- **Assignment**: In the data, find the word "appliance" and copy out every line that has it.
[Input for this task — start]
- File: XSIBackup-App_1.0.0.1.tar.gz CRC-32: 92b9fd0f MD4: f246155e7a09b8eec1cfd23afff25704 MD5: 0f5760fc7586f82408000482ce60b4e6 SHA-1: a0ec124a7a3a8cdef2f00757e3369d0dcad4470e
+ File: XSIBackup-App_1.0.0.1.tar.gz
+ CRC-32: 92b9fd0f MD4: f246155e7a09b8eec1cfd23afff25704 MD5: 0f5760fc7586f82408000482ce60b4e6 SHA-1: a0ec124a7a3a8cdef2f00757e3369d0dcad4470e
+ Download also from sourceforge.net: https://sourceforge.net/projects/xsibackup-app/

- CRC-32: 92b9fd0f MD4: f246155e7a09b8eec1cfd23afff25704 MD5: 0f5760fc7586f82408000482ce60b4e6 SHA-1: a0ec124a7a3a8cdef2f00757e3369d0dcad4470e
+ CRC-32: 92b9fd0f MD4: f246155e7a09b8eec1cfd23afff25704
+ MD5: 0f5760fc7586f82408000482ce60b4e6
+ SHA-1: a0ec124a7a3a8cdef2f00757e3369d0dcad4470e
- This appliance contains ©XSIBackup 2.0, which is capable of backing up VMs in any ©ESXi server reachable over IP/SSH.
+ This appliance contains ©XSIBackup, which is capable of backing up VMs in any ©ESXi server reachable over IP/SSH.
[Input for this task — finish]
- **Solution**:
- This appliance contains ©XSIBackup 2.0, which is capable of backing up VMs in any ©ESXi server reachable over IP/SSH.
+ This appliance contains ©XSIBackup, which is capable of backing up VMs in any ©ESXi server reachable over IP/SSH.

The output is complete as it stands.